§ **Dataset**:

▼▼▼

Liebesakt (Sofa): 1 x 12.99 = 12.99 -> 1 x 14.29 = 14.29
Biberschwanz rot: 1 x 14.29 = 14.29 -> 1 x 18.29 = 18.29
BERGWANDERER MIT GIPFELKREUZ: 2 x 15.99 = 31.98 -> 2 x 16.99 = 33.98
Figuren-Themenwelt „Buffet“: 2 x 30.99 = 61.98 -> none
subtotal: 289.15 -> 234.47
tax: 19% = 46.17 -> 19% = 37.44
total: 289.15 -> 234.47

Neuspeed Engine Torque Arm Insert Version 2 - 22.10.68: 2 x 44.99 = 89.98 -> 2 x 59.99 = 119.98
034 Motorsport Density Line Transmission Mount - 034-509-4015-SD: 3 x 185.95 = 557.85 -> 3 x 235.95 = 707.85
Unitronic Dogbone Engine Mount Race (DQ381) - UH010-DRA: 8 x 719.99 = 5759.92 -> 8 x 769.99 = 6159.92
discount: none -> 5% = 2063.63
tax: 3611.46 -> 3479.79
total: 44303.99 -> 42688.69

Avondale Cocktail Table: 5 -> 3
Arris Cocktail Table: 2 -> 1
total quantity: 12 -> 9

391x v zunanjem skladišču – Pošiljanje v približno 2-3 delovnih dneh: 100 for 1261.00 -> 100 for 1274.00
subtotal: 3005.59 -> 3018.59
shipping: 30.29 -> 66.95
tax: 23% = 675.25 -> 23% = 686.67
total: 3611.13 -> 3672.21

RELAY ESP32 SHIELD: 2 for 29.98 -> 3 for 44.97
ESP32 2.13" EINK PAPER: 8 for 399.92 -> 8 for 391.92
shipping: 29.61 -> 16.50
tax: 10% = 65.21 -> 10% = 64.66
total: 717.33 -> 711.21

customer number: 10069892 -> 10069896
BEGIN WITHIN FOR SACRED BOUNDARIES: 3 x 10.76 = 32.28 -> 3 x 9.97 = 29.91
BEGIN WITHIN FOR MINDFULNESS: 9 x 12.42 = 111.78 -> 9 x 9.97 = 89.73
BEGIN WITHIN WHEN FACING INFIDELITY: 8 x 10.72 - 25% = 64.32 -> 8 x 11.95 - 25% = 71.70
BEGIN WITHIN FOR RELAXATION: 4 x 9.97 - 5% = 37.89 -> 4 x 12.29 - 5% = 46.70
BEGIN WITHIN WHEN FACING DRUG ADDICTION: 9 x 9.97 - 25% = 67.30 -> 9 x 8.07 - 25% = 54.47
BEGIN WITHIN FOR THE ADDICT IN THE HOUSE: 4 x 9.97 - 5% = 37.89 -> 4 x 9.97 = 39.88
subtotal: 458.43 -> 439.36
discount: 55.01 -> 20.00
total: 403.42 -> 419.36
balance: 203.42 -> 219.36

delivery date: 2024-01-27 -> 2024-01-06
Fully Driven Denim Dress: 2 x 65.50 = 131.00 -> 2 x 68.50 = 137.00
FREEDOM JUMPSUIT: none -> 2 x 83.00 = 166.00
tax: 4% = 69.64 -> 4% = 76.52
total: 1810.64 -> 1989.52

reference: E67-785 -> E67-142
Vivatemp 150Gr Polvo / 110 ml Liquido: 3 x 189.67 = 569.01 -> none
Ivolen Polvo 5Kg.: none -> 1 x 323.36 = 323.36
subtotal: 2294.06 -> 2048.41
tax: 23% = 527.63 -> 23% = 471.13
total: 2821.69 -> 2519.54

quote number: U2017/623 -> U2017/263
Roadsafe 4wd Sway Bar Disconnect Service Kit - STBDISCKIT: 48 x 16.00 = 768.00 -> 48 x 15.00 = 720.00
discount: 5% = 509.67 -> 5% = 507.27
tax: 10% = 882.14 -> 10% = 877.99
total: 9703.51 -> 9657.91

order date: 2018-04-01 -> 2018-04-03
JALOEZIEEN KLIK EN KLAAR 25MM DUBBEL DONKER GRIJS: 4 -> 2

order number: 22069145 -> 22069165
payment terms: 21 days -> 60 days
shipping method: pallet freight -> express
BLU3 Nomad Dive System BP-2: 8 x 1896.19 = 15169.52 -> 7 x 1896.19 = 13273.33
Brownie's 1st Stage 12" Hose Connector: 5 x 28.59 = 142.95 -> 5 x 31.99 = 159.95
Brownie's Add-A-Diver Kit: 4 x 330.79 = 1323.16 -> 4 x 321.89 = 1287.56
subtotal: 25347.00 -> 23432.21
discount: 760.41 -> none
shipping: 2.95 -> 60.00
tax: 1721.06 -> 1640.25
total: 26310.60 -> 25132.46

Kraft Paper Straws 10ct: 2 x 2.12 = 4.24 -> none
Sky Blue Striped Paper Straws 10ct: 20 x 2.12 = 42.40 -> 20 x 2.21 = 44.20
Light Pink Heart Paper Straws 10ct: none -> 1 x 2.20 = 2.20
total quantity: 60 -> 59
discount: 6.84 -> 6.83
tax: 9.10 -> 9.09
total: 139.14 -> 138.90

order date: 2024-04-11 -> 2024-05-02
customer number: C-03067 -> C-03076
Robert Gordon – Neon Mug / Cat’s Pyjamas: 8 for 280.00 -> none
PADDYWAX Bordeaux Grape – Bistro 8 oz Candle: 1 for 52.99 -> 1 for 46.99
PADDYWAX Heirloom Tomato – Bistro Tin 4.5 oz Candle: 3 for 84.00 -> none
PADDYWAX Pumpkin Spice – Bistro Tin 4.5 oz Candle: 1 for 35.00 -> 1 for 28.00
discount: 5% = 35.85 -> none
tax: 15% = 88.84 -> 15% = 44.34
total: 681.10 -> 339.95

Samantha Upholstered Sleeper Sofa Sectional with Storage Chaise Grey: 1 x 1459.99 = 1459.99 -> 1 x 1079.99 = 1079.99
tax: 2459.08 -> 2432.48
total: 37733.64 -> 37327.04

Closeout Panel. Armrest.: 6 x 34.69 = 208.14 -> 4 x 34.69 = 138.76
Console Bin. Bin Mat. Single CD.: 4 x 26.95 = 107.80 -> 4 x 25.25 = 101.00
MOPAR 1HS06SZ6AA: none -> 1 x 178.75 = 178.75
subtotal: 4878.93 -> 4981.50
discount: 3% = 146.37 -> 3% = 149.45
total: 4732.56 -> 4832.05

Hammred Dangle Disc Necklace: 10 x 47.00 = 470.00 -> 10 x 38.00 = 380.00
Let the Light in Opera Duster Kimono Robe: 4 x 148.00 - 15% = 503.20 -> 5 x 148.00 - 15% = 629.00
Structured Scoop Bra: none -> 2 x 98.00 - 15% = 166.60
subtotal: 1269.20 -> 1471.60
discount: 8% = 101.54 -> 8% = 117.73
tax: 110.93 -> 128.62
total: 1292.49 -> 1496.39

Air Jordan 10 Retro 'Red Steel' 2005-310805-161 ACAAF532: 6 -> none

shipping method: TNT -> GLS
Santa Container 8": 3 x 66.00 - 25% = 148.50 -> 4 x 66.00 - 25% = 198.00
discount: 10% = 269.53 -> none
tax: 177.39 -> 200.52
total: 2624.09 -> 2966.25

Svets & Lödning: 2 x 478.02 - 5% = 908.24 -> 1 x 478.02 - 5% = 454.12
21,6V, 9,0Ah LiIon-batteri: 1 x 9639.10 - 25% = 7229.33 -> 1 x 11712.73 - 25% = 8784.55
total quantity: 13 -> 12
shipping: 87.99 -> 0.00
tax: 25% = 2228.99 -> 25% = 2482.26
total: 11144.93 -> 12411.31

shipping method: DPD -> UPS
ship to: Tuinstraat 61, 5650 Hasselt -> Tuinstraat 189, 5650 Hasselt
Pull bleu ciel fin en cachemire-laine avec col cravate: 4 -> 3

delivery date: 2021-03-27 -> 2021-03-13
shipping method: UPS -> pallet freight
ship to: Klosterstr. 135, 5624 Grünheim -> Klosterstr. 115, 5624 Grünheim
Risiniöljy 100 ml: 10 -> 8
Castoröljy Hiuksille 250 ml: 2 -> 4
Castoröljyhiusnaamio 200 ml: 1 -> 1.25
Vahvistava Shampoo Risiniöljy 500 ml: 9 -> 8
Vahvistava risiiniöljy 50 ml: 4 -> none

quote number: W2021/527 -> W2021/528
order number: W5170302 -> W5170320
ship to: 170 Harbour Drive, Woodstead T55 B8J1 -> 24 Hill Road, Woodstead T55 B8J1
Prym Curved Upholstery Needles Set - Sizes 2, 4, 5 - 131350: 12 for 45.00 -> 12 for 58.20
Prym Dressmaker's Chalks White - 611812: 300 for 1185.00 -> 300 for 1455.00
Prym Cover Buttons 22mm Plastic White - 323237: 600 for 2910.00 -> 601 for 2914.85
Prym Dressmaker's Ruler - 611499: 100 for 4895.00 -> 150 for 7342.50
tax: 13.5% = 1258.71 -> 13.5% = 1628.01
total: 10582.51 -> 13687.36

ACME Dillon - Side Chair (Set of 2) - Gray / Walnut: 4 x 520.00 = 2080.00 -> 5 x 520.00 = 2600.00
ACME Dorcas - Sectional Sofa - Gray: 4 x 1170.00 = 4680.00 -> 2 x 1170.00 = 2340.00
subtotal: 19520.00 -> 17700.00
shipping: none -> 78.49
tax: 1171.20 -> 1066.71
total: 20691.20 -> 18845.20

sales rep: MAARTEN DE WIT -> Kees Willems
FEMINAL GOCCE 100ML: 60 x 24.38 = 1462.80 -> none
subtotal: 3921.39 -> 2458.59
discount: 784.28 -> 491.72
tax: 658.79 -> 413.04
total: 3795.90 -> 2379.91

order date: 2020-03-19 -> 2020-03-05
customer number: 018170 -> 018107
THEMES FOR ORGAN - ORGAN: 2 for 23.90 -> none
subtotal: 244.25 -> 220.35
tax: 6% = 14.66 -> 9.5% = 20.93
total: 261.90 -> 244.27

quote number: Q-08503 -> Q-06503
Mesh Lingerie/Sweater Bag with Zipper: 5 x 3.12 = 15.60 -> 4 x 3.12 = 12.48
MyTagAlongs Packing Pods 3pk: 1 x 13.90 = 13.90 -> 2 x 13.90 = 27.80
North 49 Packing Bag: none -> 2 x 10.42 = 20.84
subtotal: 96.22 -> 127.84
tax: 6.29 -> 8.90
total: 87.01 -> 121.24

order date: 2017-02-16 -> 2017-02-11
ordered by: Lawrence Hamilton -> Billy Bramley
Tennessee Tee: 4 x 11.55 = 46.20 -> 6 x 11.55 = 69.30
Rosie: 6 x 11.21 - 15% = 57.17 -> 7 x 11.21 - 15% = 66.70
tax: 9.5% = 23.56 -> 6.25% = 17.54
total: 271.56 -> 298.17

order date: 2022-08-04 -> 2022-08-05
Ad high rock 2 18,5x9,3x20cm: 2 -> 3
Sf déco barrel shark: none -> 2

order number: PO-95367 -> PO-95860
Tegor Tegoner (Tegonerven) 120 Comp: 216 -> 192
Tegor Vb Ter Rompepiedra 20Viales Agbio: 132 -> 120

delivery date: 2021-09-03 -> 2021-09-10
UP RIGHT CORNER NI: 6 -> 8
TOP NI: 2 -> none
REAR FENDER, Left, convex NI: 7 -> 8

▲▲▲

§ **Work required**: Only lines holding "Table" are wanted; copy all of them from the listing.

§ **Result of the exercise**:
Avondale Cocktail Table: 5 -> 3
Arris Cocktail Table: 2 -> 1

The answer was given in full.